[WORK REQUIRED]: Output the records again verbatim.

Revision comparison data:
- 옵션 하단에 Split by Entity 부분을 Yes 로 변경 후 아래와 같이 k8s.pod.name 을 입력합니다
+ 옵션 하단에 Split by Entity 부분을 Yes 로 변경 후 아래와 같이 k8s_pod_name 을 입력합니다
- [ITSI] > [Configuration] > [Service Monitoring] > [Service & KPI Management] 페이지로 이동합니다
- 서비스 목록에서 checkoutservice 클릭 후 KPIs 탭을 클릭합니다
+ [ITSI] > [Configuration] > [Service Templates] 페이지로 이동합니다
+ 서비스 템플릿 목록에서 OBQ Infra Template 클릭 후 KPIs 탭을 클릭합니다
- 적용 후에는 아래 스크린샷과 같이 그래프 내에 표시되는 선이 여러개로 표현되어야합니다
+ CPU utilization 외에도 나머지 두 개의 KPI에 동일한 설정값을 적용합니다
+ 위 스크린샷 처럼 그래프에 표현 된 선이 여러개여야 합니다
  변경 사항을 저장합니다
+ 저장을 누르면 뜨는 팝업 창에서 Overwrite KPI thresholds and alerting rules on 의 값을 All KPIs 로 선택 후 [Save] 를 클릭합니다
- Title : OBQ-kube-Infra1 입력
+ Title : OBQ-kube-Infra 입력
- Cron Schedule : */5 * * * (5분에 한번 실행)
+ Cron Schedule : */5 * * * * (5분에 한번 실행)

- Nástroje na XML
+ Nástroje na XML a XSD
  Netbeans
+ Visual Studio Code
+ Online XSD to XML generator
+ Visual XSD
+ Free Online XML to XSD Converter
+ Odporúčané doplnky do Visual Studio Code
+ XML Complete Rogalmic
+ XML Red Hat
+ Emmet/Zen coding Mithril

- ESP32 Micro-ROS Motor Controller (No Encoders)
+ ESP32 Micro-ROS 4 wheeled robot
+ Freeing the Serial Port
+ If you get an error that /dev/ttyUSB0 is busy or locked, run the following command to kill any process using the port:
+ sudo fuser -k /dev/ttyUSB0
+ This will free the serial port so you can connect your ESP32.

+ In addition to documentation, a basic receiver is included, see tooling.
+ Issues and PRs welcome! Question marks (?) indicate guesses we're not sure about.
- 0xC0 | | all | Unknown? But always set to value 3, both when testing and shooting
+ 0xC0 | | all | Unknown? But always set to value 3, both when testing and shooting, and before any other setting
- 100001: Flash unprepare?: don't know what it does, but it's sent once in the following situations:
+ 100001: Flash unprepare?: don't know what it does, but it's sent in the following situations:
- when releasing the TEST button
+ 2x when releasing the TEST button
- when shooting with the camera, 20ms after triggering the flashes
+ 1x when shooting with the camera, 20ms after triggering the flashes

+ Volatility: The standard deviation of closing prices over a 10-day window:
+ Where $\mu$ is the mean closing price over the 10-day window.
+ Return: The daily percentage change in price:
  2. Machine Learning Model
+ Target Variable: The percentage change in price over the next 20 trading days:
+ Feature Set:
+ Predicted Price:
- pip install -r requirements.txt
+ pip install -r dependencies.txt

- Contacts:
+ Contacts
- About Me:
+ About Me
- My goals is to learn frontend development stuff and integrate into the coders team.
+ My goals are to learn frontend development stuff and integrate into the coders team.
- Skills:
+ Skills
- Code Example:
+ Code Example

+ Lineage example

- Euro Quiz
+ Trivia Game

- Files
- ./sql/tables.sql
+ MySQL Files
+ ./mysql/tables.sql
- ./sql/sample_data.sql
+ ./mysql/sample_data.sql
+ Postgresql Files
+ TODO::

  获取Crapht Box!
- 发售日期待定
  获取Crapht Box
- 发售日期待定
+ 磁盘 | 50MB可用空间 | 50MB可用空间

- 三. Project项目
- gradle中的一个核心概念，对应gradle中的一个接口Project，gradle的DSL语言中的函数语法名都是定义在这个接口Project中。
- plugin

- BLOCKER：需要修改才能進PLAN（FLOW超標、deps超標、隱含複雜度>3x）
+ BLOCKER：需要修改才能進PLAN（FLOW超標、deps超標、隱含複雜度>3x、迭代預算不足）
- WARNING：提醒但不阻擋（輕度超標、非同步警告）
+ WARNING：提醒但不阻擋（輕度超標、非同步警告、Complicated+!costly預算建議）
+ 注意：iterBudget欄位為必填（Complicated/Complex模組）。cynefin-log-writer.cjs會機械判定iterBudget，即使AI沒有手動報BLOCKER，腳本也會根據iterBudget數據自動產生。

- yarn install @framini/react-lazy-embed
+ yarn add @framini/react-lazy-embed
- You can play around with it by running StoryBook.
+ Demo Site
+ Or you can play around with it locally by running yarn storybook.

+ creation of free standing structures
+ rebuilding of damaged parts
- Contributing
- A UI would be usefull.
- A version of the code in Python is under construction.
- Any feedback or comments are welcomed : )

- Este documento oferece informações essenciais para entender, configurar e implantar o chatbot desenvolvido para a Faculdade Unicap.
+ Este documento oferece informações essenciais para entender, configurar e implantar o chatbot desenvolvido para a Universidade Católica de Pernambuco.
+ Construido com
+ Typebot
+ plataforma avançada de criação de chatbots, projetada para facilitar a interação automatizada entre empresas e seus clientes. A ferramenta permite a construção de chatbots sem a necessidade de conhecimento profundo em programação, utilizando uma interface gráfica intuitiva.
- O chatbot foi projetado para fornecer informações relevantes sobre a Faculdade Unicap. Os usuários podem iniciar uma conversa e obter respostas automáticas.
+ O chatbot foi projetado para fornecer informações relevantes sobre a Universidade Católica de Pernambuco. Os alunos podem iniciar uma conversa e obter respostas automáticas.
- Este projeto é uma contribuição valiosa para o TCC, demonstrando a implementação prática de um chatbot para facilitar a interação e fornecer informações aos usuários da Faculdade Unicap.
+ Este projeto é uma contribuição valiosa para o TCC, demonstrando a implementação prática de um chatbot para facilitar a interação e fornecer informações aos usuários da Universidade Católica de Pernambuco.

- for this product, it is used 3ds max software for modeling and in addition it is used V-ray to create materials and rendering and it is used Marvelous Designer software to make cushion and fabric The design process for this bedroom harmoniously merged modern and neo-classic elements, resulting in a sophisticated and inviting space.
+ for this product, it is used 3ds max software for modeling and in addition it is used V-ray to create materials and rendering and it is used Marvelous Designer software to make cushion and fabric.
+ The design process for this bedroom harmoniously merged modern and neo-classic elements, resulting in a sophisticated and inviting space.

[COMPLETED TASK]:
- 옵션 하단에 Split by Entity 부분을 Yes 로 변경 후 아래와 같이 k8s.pod.name 을 입력합니다
+ 옵션 하단에 Split by Entity 부분을 Yes 로 변경 후 아래와 같이 k8s_pod_name 을 입력합니다
- [ITSI] > [Configuration] > [Service Monitoring] > [Service & KPI Management] 페이지로 이동합니다
- 서비스 목록에서 checkoutservice 클릭 후 KPIs 탭을 클릭합니다
+ [ITSI] > [Configuration] > [Service Templates] 페이지로 이동합니다
+ 서비스 템플릿 목록에서 OBQ Infra Template 클릭 후 KPIs 탭을 클릭합니다
- 적용 후에는 아래 스크린샷과 같이 그래프 내에 표시되는 선이 여러개로 표현되어야합니다
+ CPU utilization 외에도 나머지 두 개의 KPI에 동일한 설정값을 적용합니다
+ 위 스크린샷 처럼 그래프에 표현 된 선이 여러개여야 합니다
  변경 사항을 저장합니다
+ 저장을 누르면 뜨는 팝업 창에서 Overwrite KPI thresholds and alerting rules on 의 값을 All KPIs 로 선택 후 [Save] 를 클릭합니다
- Title : OBQ-kube-Infra1 입력
+ Title : OBQ-kube-Infra 입력
- Cron Schedule : */5 * * * (5분에 한번 실행)
+ Cron Schedule : */5 * * * * (5분에 한번 실행)

- Nástroje na XML
+ Nástroje na XML a XSD
  Netbeans
+ Visual Studio Code
+ Online XSD to XML generator
+ Visual XSD
+ Free Online XML to XSD Converter
+ Odporúčané doplnky do Visual Studio Code
+ XML Complete Rogalmic
+ XML Red Hat
+ Emmet/Zen coding Mithril

- ESP32 Micro-ROS Motor Controller (No Encoders)
+ ESP32 Micro-ROS 4 wheeled robot
+ Freeing the Serial Port
+ If you get an error that /dev/ttyUSB0 is busy or locked, run the following command to kill any process using the port:
+ sudo fuser -k /dev/ttyUSB0
+ This will free the serial port so you can connect your ESP32.

+ In addition to documentation, a basic receiver is included, see tooling.
+ Issues and PRs welcome! Question marks (?) indicate guesses we're not sure about.
- 0xC0 | | all | Unknown? But always set to value 3, both when testing and shooting
+ 0xC0 | | all | Unknown? But always set to value 3, both when testing and shooting, and before any other setting
- 100001: Flash unprepare?: don't know what it does, but it's sent once in the following situations:
+ 100001: Flash unprepare?: don't know what it does, but it's sent in the following situations:
- when releasing the TEST button
+ 2x when releasing the TEST button
- when shooting with the camera, 20ms after triggering the flashes
+ 1x when shooting with the camera, 20ms after triggering the flashes

+ Volatility: The standard deviation of closing prices over a 10-day window:
+ Where $\mu$ is the mean closing price over the 10-day window.
+ Return: The daily percentage change in price:
  2. Machine Learning Model
+ Target Variable: The percentage change in price over the next 20 trading days:
+ Feature Set:
+ Predicted Price:
- pip install -r requirements.txt
+ pip install -r dependencies.txt

- Contacts:
+ Contacts
- About Me:
+ About Me
- My goals is to learn frontend development stuff and integrate into the coders team.
+ My goals are to learn frontend development stuff and integrate into the coders team.
- Skills:
+ Skills
- Code Example:
+ Code Example

+ Lineage example

- Euro Quiz
+ Trivia Game

- Files
- ./sql/tables.sql
+ MySQL Files
+ ./mysql/tables.sql
- ./sql/sample_data.sql
+ ./mysql/sample_data.sql
+ Postgresql Files
+ TODO::

  获取Crapht Box!
- 发售日期待定
  获取Crapht Box
- 发售日期待定
+ 磁盘 | 50MB可用空间 | 50MB可用空间

- 三. Project项目
- gradle中的一个核心概念，对应gradle中的一个接口Project，gradle的DSL语言中的函数语法名都是定义在这个接口Project中。
- plugin

- BLOCKER：需要修改才能進PLAN（FLOW超標、deps超標、隱含複雜度>3x）
+ BLOCKER：需要修改才能進PLAN（FLOW超標、deps超標、隱含複雜度>3x、迭代預算不足）
- WARNING：提醒但不阻擋（輕度超標、非同步警告）
+ WARNING：提醒但不阻擋（輕度超標、非同步警告、Complicated+!costly預算建議）
+ 注意：iterBudget欄位為必填（Complicated/Complex模組）。cynefin-log-writer.cjs會機械判定iterBudget，即使AI沒有手動報BLOCKER，腳本也會根據iterBudget數據自動產生。

- yarn install @framini/react-lazy-embed
+ yarn add @framini/react-lazy-embed
- You can play around with it by running StoryBook.
+ Demo Site
+ Or you can play around with it locally by running yarn storybook.

+ creation of free standing structures
+ rebuilding of damaged parts
- Contributing
- A UI would be usefull.
- A version of the code in Python is under construction.
- Any feedback or comments are welcomed : )

- Este documento oferece informações essenciais para entender, configurar e implantar o chatbot desenvolvido para a Faculdade Unicap.
+ Este documento oferece informações essenciais para entender, configurar e implantar o chatbot desenvolvido para a Universidade Católica de Pernambuco.
+ Construido com
+ Typebot
+ plataforma avançada de criação de chatbots, projetada para facilitar a interação automatizada entre empresas e seus clientes. A ferramenta permite a construção de chatbots sem a necessidade de conhecimento profundo em programação, utilizando uma interface gráfica intuitiva.
- O chatbot foi projetado para fornecer informações relevantes sobre a Faculdade Unicap. Os usuários podem iniciar uma conversa e obter respostas automáticas.
+ O chatbot foi projetado para fornecer informações relevantes sobre a Universidade Católica de Pernambuco. Os alunos podem iniciar uma conversa e obter respostas automáticas.
- Este projeto é uma contribuição valiosa para o TCC, demonstrando a implementação prática de um chatbot para facilitar a interação e fornecer informações aos usuários da Faculdade Unicap.
+ Este projeto é uma contribuição valiosa para o TCC, demonstrando a implementação prática de um chatbot para facilitar a interação e fornecer informações aos usuários da Universidade Católica de Pernambuco.

- for this product, it is used 3ds max software for modeling and in addition it is used V-ray to create materials and rendering and it is used Marvelous Designer software to make cushion and fabric The design process for this bedroom harmoniously merged modern and neo-classic elements, resulting in a sophisticated and inviting space.
+ for this product, it is used 3ds max software for modeling and in addition it is used V-ray to create materials and rendering and it is used Marvelous Designer software to make cushion and fabric.
+ The design process for this bedroom harmoniously merged modern and neo-classic elements, resulting in a sophisticated and inviting space.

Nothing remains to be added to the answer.